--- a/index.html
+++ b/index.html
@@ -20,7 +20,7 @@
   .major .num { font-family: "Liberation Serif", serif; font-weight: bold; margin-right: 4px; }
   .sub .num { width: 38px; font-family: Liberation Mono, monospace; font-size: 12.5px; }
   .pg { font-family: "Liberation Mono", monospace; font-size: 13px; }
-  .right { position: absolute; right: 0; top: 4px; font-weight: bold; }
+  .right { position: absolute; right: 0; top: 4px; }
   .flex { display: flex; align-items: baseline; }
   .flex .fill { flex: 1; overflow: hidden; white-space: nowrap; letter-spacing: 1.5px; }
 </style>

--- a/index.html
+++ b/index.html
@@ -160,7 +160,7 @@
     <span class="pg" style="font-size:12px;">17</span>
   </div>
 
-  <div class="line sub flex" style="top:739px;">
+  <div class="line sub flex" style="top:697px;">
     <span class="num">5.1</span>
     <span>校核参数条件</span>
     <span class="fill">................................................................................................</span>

____

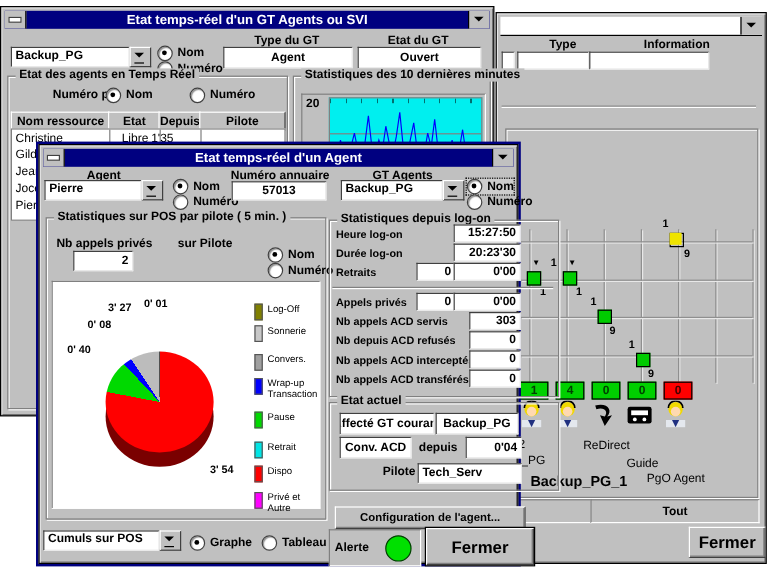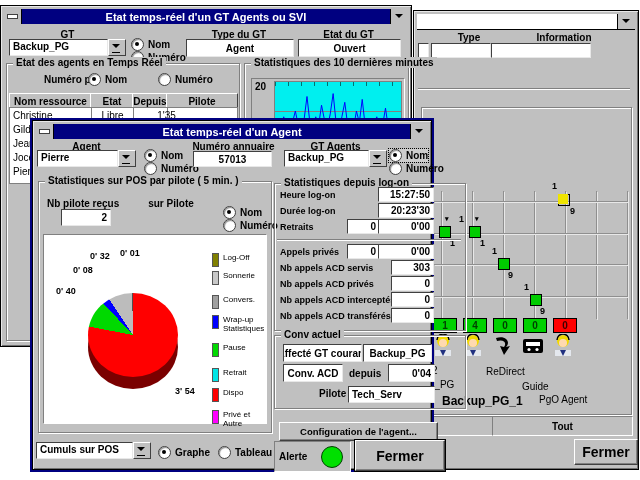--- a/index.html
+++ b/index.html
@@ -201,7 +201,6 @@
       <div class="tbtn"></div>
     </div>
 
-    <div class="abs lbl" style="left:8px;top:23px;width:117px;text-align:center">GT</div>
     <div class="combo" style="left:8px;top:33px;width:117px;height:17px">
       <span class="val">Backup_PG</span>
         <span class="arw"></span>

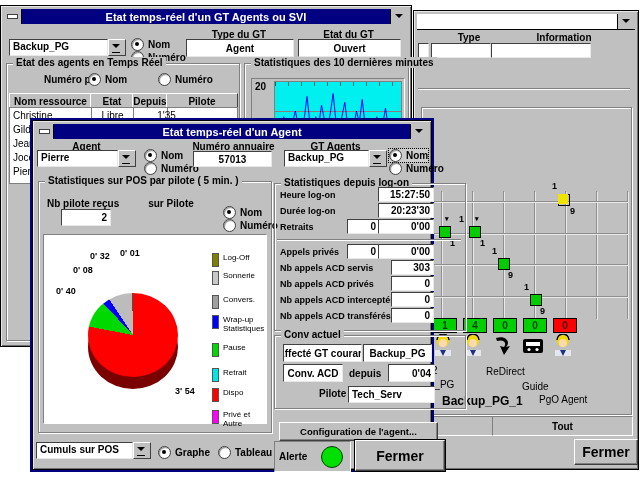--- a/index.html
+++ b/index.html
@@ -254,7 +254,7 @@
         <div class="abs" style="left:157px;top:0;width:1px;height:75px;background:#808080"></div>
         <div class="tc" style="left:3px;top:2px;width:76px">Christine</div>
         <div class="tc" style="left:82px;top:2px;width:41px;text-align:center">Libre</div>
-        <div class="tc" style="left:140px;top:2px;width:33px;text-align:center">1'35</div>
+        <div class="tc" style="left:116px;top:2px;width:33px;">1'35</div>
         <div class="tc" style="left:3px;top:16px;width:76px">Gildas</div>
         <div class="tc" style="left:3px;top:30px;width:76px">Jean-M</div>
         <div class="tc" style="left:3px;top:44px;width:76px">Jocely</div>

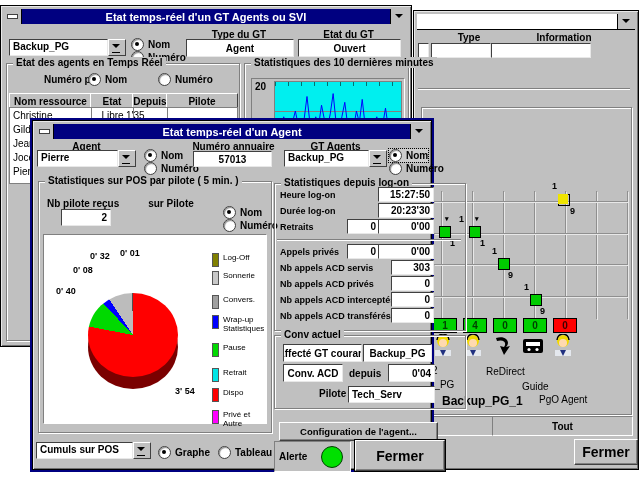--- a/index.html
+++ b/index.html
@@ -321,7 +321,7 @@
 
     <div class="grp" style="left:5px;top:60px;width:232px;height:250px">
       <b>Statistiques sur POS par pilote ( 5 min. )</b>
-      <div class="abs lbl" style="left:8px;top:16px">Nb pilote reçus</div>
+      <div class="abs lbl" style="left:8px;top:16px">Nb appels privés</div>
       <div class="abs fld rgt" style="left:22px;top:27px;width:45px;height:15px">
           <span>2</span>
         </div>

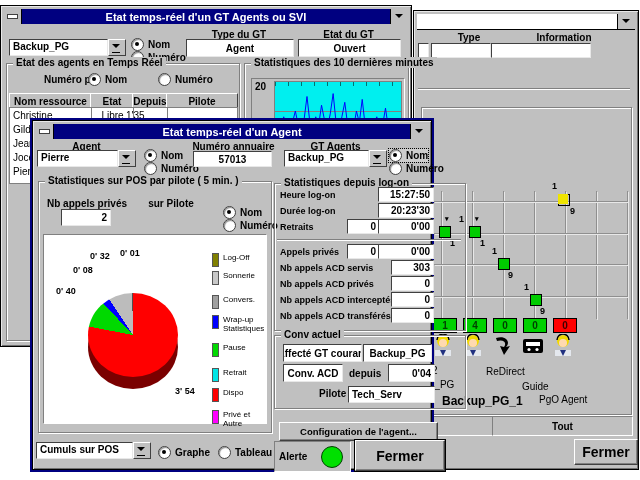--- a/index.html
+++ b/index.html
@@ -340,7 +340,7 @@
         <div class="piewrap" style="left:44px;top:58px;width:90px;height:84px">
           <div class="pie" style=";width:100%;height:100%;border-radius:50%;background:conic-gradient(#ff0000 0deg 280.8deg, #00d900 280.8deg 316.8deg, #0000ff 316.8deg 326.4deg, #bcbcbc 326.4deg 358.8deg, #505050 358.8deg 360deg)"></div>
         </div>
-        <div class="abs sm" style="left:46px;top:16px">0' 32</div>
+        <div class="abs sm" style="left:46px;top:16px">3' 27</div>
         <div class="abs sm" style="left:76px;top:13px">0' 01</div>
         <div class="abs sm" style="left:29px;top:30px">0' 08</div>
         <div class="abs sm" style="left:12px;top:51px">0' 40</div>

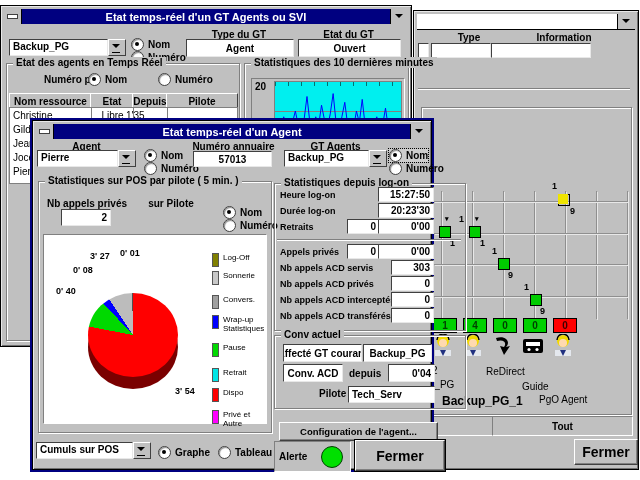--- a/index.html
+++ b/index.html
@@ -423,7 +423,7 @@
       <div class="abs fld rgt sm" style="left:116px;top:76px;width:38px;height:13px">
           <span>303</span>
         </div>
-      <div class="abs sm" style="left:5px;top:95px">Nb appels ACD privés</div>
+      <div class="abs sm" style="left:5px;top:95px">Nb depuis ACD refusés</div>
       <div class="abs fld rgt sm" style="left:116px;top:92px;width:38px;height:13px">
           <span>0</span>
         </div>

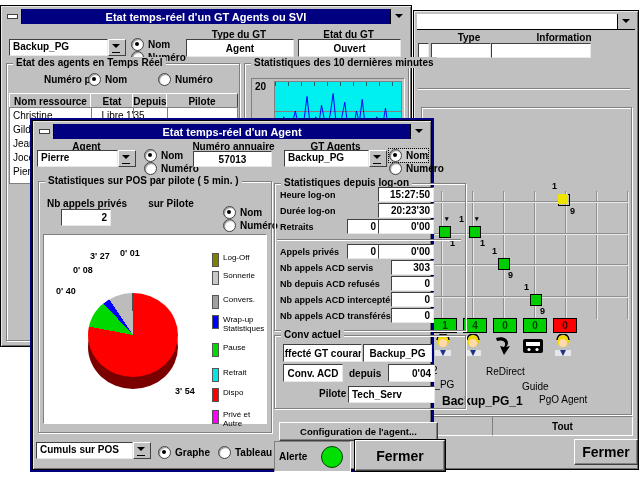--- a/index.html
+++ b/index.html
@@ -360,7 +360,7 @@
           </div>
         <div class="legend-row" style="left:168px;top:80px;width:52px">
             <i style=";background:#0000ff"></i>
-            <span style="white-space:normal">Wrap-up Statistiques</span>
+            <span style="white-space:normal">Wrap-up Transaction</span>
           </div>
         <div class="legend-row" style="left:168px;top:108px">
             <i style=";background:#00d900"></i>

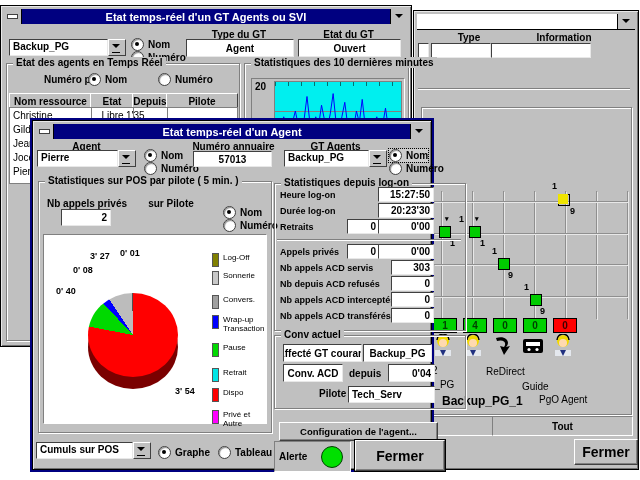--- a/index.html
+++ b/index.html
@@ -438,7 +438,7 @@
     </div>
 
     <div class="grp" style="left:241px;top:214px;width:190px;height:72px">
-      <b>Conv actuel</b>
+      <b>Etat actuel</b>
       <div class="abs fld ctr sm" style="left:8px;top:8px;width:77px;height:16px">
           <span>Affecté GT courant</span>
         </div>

____

GOAL OF THE EXERCISE.
Say how many lines of the data include the word "normal". Respond with the number alone.

ANSWER BOX.
2